EXERCISE BRIEF: The reply must contain exactly the lines below from the one with "margin-left: 36px ->" down to the one with "padding-left: 17px ->", both included, and nothing more; please omit the pictures.

EXCERPTED DATA:
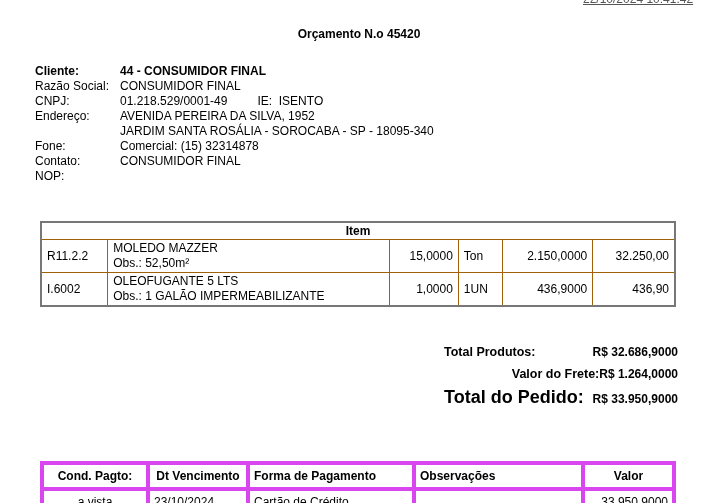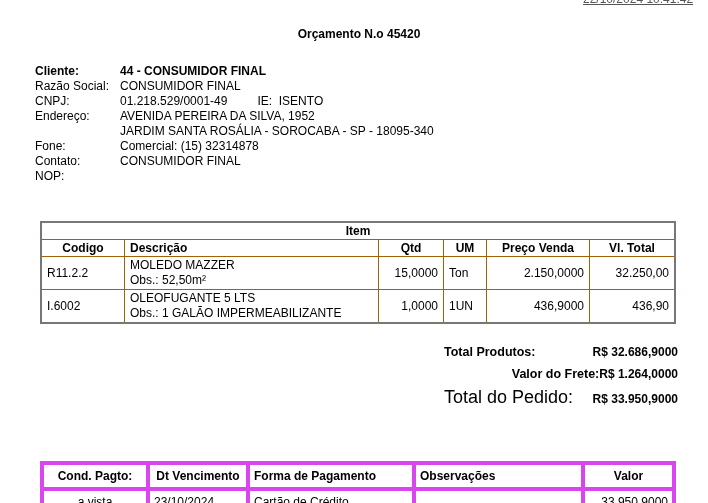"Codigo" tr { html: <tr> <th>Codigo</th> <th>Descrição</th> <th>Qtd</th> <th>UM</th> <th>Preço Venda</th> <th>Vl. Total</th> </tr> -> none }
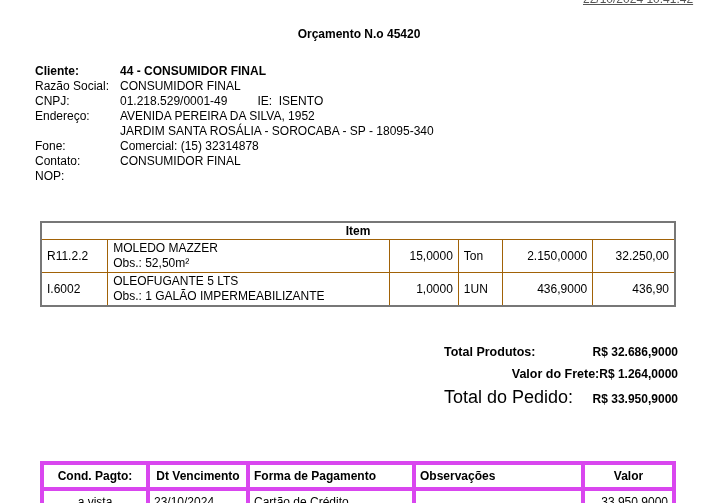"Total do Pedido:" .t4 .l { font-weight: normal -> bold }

---

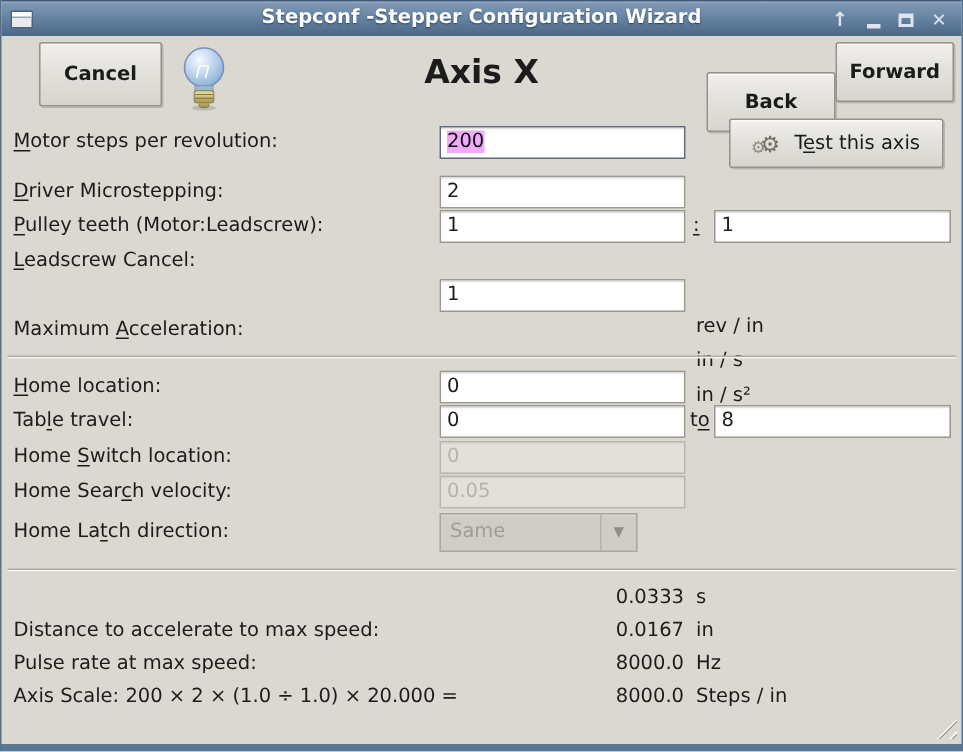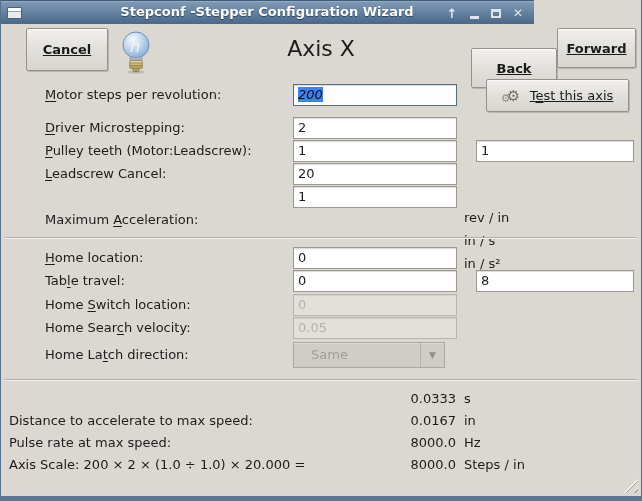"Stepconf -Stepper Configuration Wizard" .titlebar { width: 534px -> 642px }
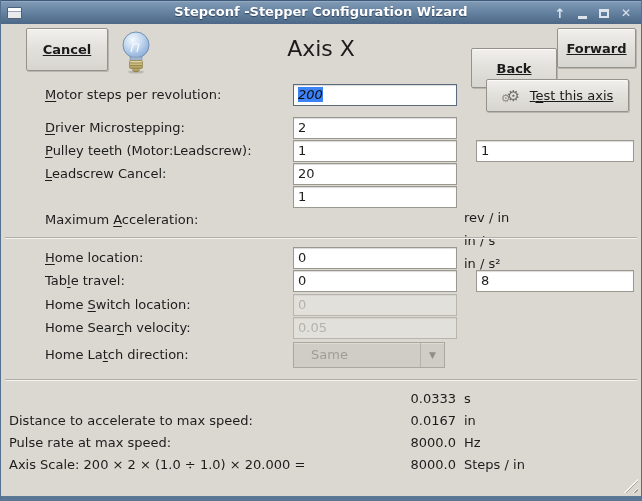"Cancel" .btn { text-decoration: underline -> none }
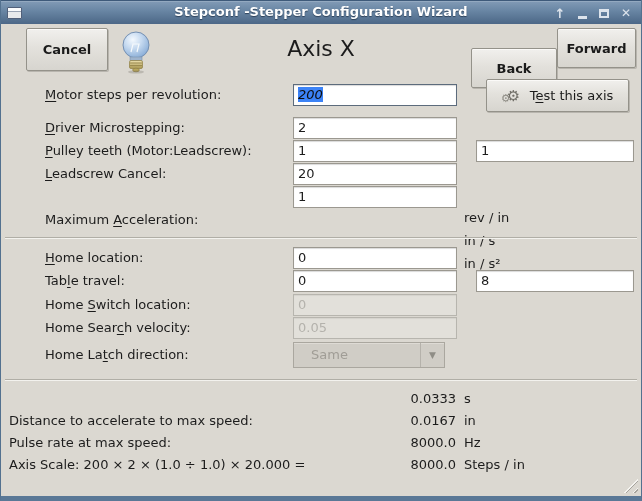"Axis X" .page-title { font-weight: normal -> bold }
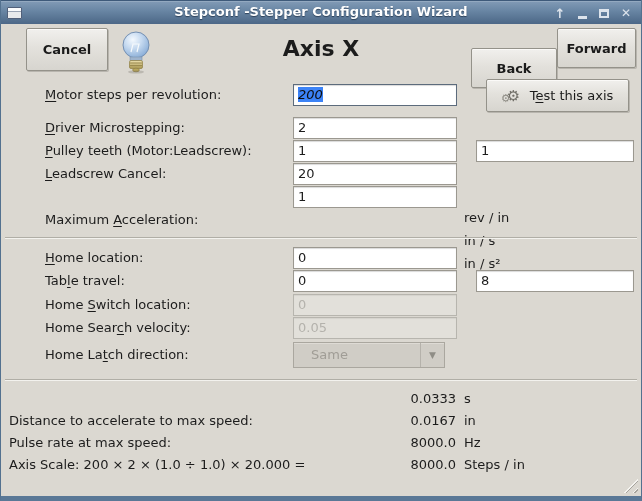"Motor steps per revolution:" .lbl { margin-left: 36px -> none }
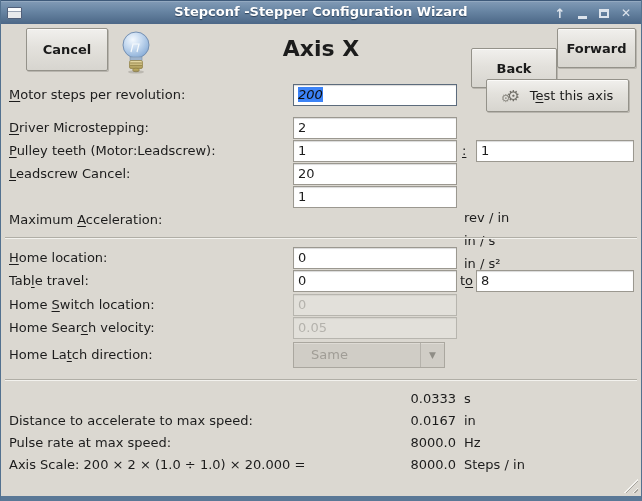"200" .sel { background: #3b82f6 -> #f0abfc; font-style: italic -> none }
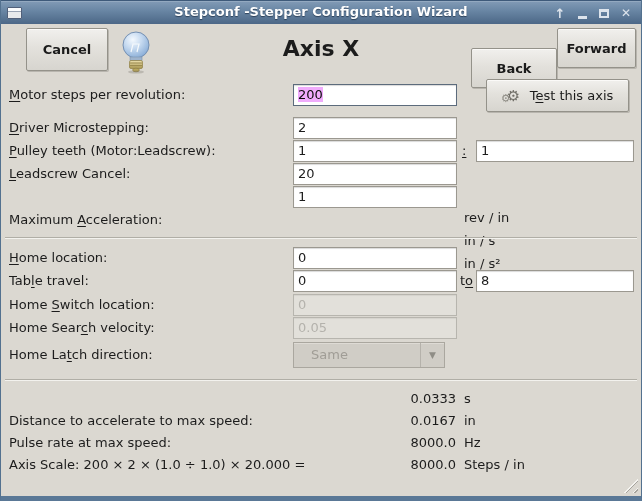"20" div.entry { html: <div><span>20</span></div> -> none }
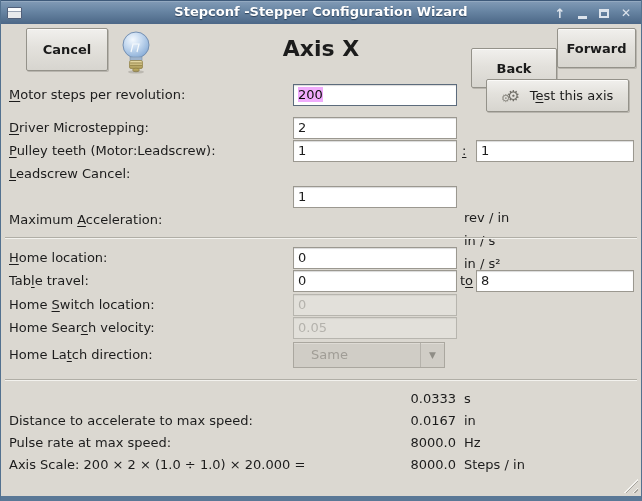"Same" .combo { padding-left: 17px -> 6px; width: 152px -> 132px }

* * *

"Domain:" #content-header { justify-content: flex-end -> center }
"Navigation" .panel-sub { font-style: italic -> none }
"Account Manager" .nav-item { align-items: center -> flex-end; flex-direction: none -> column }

SOLUTION TO THIS TASK:
"Motor steps per revolution:" .lbl { margin-left: 36px -> none }
"200" .sel { background: #3b82f6 -> #f0abfc; font-style: italic -> none }
"20" div.entry { html: <div><span>20</span></div> -> none }
"Same" .combo { padding-left: 17px -> 6px; width: 152px -> 132px }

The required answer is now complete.